_Work order_:
Work through the data below and give the number of lines holding the word "Prometheus", without any other text.

##### Task input

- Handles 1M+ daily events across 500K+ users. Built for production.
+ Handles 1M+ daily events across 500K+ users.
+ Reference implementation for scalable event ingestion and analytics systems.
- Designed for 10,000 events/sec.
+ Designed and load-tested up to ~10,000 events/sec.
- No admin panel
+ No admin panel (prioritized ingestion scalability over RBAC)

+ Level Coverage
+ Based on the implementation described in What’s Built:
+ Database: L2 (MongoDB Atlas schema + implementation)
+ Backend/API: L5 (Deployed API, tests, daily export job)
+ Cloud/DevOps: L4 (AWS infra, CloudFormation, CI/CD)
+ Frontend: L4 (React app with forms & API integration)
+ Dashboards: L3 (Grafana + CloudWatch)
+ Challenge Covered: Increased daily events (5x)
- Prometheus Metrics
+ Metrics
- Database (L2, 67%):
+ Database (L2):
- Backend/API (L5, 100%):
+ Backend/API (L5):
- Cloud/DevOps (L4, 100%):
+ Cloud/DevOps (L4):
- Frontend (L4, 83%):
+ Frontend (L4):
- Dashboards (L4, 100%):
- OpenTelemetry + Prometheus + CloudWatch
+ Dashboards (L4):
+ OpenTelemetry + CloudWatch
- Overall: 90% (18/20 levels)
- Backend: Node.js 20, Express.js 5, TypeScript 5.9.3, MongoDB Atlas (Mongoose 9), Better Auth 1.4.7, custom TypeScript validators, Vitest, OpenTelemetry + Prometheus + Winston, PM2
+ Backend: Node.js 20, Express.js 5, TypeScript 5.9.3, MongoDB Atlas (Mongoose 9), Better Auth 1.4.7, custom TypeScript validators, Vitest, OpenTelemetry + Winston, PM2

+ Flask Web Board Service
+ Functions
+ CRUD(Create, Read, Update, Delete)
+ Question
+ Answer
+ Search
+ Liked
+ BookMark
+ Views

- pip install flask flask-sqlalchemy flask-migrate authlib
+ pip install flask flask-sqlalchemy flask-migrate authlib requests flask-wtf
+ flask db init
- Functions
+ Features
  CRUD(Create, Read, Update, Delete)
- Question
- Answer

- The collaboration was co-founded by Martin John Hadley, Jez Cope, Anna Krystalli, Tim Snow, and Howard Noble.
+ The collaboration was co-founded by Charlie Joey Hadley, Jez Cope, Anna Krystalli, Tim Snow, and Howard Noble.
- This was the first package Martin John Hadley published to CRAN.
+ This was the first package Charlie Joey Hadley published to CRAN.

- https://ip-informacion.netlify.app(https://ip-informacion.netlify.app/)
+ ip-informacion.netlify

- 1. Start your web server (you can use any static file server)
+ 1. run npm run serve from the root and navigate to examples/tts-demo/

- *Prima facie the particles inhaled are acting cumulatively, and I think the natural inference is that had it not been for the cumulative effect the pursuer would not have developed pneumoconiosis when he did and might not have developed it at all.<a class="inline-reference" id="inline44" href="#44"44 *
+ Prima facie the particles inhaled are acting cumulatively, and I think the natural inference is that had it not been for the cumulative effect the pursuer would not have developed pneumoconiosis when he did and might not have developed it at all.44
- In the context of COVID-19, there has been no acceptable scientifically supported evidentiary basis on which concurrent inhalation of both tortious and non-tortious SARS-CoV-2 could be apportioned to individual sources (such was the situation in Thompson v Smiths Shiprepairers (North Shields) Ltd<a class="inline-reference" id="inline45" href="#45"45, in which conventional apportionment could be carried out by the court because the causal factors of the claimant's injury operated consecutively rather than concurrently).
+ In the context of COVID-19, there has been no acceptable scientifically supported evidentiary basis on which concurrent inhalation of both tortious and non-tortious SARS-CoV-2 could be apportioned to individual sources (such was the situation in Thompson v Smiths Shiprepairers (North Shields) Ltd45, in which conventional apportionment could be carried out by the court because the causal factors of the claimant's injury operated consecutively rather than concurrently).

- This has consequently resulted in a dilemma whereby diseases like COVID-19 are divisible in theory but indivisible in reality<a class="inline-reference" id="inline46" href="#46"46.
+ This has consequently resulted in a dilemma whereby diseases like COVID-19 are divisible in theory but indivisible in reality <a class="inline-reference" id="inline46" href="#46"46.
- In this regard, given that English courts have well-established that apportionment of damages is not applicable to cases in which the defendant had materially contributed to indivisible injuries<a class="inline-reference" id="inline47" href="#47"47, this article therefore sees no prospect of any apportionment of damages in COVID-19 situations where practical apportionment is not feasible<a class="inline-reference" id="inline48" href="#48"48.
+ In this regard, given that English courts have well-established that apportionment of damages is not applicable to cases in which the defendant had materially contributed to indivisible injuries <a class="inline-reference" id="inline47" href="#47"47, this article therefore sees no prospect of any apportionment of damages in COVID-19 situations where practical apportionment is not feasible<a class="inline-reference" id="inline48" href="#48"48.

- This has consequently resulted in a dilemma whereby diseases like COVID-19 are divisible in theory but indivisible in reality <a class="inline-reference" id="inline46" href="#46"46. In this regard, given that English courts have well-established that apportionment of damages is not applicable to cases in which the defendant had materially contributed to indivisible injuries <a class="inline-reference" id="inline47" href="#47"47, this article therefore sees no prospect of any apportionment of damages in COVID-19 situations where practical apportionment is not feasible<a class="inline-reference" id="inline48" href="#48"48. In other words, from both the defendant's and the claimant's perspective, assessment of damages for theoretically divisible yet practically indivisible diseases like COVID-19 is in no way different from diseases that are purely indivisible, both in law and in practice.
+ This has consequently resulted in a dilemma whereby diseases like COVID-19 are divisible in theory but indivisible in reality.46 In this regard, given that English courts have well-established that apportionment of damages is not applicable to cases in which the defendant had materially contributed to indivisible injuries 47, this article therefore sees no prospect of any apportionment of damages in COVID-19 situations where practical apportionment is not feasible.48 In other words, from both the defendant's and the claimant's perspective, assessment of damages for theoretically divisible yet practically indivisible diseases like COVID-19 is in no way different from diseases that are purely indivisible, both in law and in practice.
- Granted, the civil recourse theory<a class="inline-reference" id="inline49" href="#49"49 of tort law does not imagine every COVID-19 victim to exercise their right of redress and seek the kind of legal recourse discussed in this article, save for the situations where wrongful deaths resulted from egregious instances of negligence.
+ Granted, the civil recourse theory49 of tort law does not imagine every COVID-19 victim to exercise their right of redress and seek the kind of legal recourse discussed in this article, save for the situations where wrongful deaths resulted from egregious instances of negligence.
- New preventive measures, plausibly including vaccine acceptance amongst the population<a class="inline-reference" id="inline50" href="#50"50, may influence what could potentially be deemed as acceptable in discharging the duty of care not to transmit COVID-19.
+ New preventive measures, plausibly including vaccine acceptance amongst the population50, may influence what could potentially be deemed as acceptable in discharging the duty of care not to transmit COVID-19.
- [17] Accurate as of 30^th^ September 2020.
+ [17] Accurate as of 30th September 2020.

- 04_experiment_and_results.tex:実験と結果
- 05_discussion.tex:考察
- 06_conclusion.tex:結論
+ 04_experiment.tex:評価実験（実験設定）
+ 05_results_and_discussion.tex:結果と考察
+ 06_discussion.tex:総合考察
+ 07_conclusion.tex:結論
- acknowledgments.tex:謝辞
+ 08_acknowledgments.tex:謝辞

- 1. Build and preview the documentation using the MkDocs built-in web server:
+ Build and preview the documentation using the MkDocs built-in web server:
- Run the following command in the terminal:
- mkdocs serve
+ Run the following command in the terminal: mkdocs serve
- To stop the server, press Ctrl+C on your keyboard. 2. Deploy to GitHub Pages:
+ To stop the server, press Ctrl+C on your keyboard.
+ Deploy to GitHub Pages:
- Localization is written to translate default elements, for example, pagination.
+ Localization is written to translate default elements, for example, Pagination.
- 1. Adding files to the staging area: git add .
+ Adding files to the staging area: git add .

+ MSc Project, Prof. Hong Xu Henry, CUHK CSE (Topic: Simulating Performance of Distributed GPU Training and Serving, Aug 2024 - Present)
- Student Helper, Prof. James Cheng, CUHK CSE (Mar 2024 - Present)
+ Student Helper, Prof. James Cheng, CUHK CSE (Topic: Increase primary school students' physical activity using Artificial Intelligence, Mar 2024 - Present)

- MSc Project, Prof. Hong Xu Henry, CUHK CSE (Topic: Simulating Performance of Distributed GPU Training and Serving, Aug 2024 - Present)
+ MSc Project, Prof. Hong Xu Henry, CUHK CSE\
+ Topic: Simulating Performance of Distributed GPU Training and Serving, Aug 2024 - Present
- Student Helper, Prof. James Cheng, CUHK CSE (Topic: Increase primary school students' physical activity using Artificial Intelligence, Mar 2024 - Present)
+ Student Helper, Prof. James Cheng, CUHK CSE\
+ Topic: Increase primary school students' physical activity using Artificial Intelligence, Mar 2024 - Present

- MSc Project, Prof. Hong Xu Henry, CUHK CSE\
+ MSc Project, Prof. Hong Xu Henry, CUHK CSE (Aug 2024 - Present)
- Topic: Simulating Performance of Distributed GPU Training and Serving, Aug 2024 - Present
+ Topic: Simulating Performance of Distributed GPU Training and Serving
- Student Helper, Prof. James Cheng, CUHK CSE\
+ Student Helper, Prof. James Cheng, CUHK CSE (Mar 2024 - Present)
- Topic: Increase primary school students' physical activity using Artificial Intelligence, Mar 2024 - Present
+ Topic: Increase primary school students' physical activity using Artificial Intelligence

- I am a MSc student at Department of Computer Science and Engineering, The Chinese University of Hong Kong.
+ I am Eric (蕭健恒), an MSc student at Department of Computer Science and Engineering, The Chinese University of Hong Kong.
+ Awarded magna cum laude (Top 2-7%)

##########

_Problem solution_:
3